Academic scientists push the boundaries of knowledge by learning thousands of rules and then testing potential new rules. With a collaborator in Germany, Professor Jennifer Doudna of UC Berkeley won the Nobel prize for chemistry last week for the discovery of CRISPR gene editing, now widely used around the world. Her parents, both Hilo, Hawaii, college teachers in non-science fields, read widely, including books on science. In high school, Jennifer was fascinated by the beauty and diversity of the plants comprising Hilo’s rainforest and wanted to understand what biological mechanisms gave rise to these amazingly diverse plants. So, she chose to major in biochemistry at Pomona College.

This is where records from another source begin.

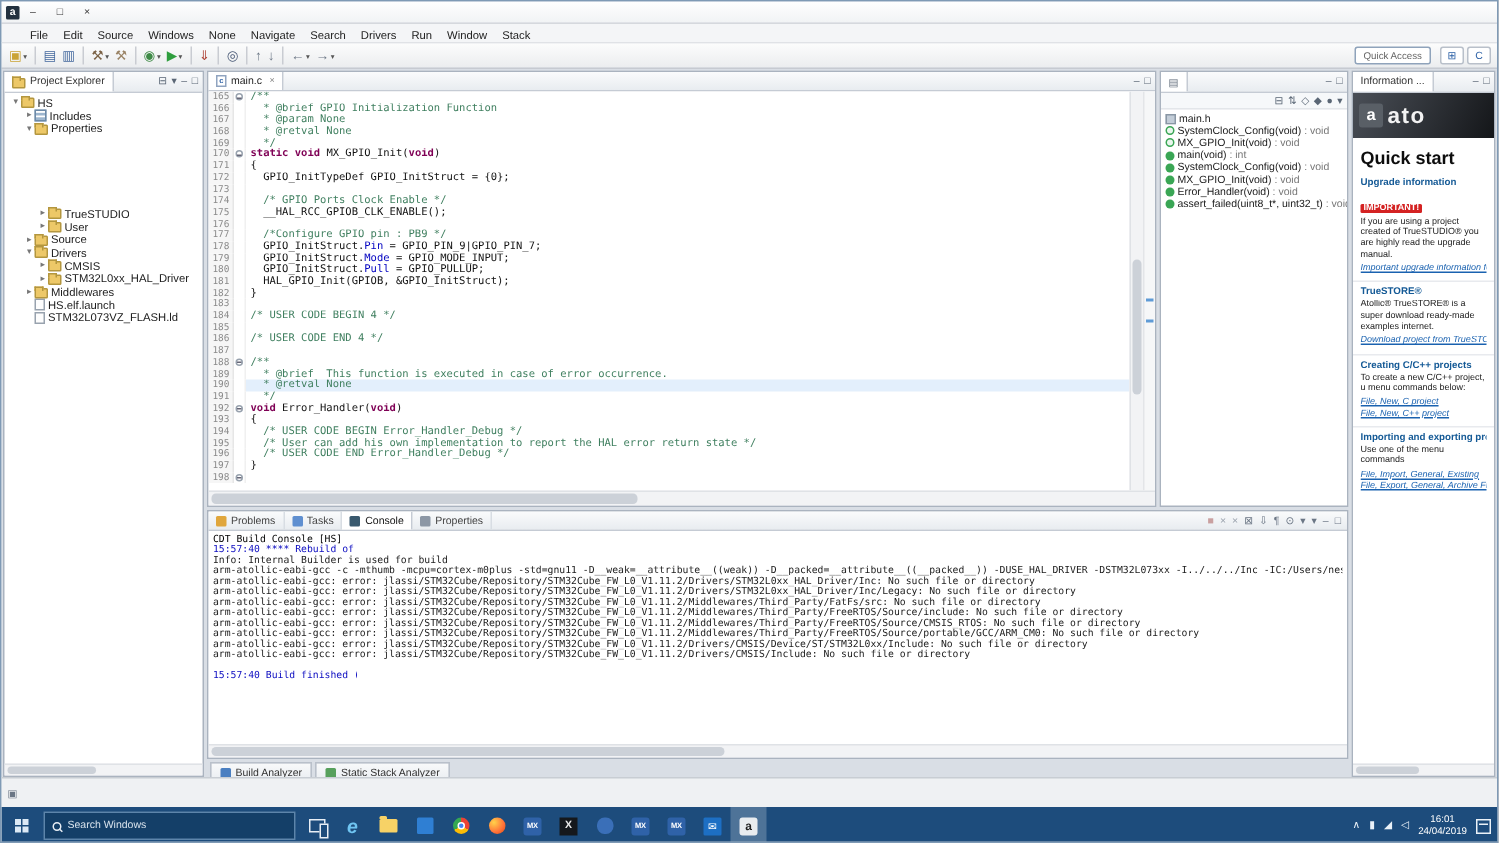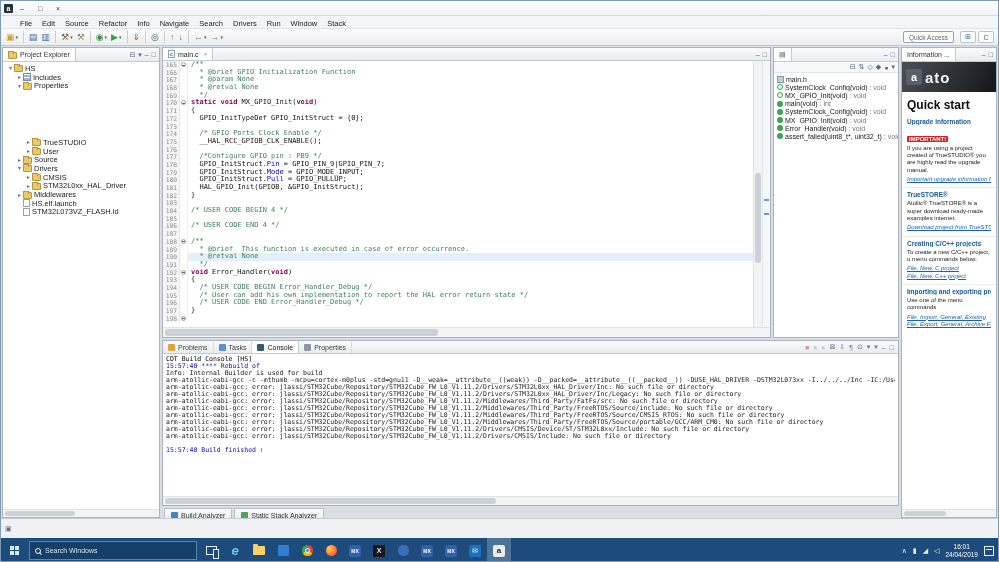"Refactor" span.menu-item { text: Refactor -> Windows }
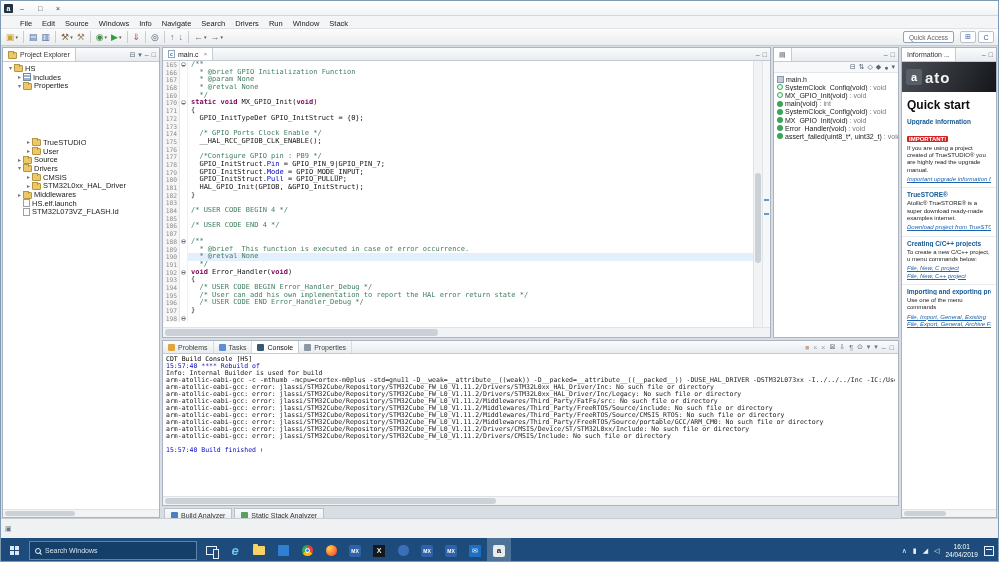"Info" span.menu-item { text: Info -> None }
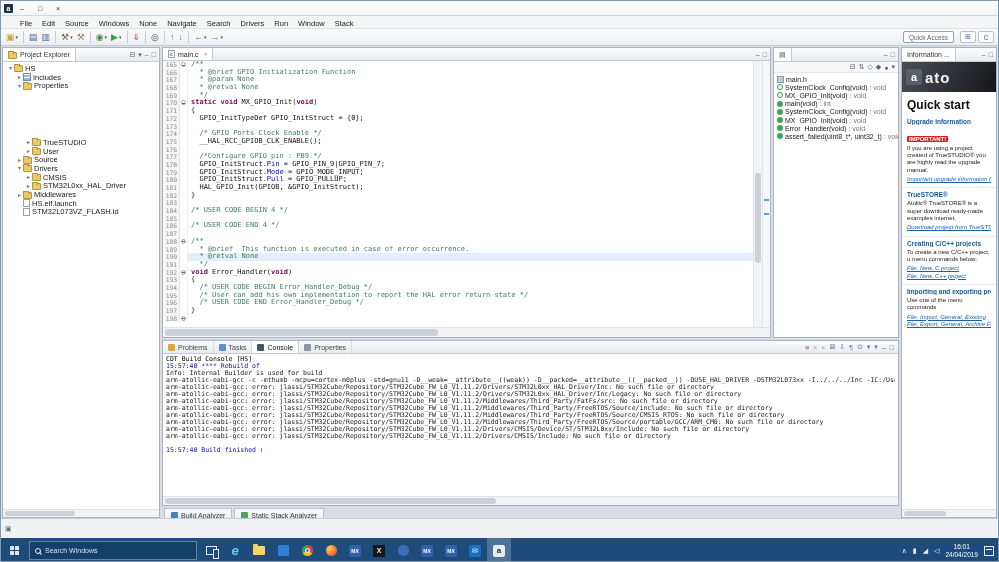"HS" .explorer { width: 158px -> 134px }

The typical introductory textbook on biochemistry has 1,300 pages of rules to learn. And these are just the tip of the iceberg. Every productive scientist had to learn thousands of rules before testing hypotheses that might lead to yet additional, novel rules. Without rules, there is no science.
You can imagine, then, the visceral horror that scientists have experienced in response to a scientifically illiterate U.S. President, famous for breaking rules, who thinks that human contributions to global warming are a “hoax,” who downplays scientific projections for COVID-19 transmission, who disagrees with top infectious disease experts about what U.S. residents should do to protect their families from the COVID-19 pandemic, who replaced many academic scientists on federal regulatory science advisory committees with industry-friendly regulators and who was recently caught supplanting science-based guidance with politically more palatable guidance concerning the wearing of face masks on trains, planes and buses to minimize COVID-19 virus transmission.
For the first time in their respective 175-year histories, the New England Journal of Medicine and Scientific American independently have made endorsements in the upcoming presidential election. They both called for the defeat of the current administration in this November’s election because “they are dangerously incompetent.” President Trump’s disrespect for rules has contributed to tens of thousands of avoidable U.S. deaths. If voters value the lives of their loved ones, they should heed those who follow the rules and vote out of office candidates who flagrantly flout the rules.